=== Given records ===
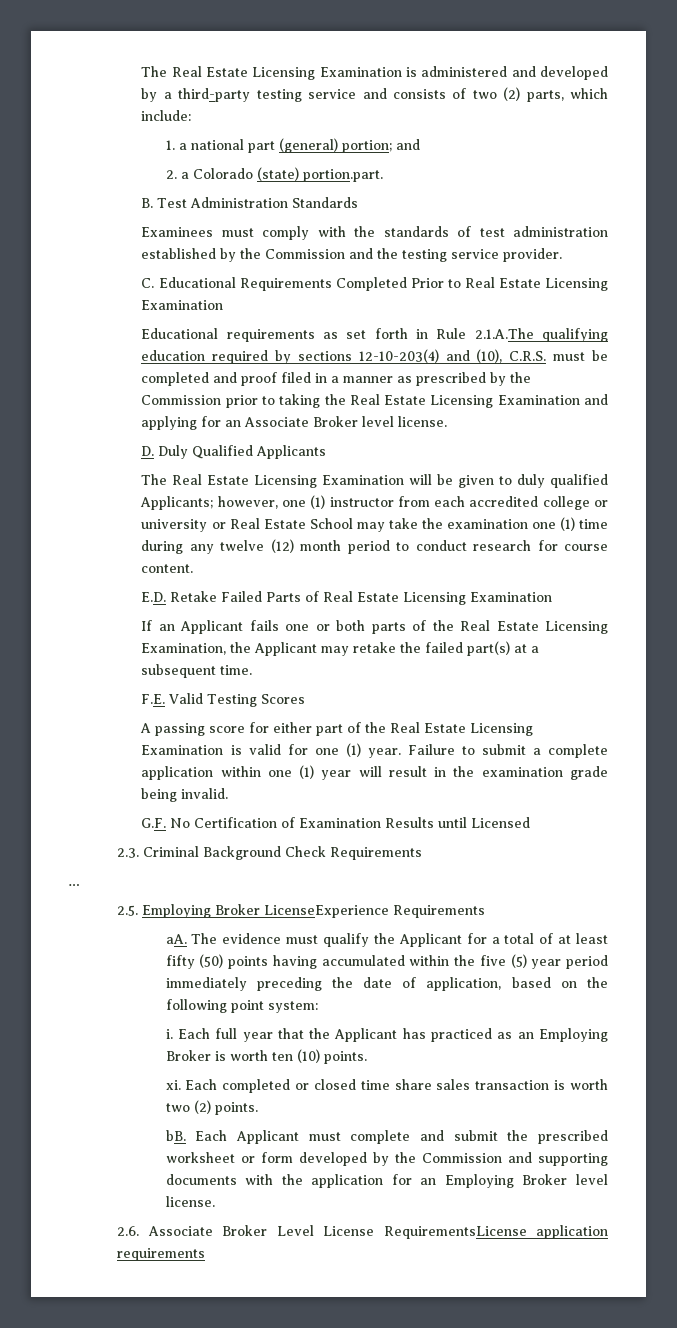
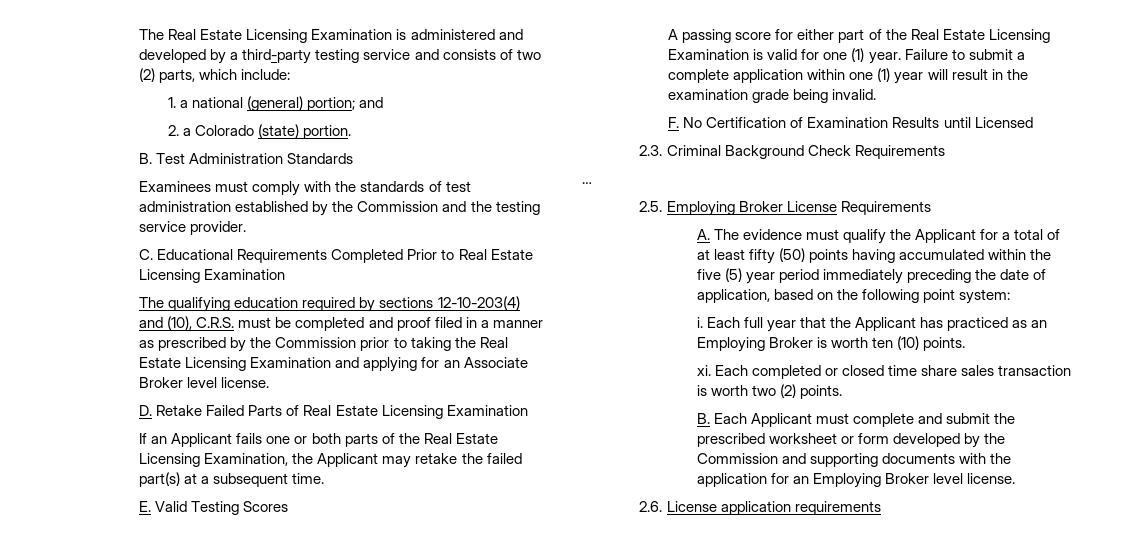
- 1. a national part (general) portion; and
+ 1. a national (general) portion; and
- 2. a Colorado (state) portion.part.
+ 2. a Colorado (state) portion.
- Educational requirements as set forth in Rule 2.1.A.The qualifying education required by sections 12-10-203(4) and (10), C.R.S. must be completed and proof filed in a manner as prescribed by the Commission prior to taking the Real Estate Licensing Examination and applying for an Associate Broker level license.
+ The qualifying education required by sections 12-10-203(4) and (10), C.R.S. must be completed and proof filed in a manner as prescribed by the Commission prior to taking the Real Estate Licensing Examination and applying for an Associate Broker level license.
- D. Duly Qualified Applicants
- The Real Estate Licensing Examination will be given to duly qualified Applicants; however, one (1) instructor from each accredited college or university or Real Estate School may take the examination one (1) time during any twelve (12) month period to conduct research for course content.
- E.D. Retake Failed Parts of Real Estate Licensing Examination
+ D. Retake Failed Parts of Real Estate Licensing Examination
- F.E. Valid Testing Scores
+ E. Valid Testing Scores
- G.F. No Certification of Examination Results until Licensed
+ F. No Certification of Examination Results until Licensed
- 2.5. Employing Broker LicenseExperience Requirements
- aA. The evidence must qualify the Applicant for a total of at least fifty (50) points having accumulated within the five (5) year period immediately preceding the date of application, based on the following point system:
+ 2.5. Employing Broker License Requirements
+ A. The evidence must qualify the Applicant for a total of at least fifty (50) points having accumulated within the five (5) year period immediately preceding the date of application, based on the following point system:
- bB. Each Applicant must complete and submit the prescribed worksheet or form developed by the Commission and supporting documents with the application for an Employing Broker level license.
+ B. Each Applicant must complete and submit the prescribed worksheet or form developed by the Commission and supporting documents with the application for an Employing Broker level license.
- 2.6. Associate Broker Level License RequirementsLicense application requirements
+ 2.6. License application requirements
===
### What you should do
Tally up the lines in the data that hold the word "documents". Only the total should be given.

### Response
2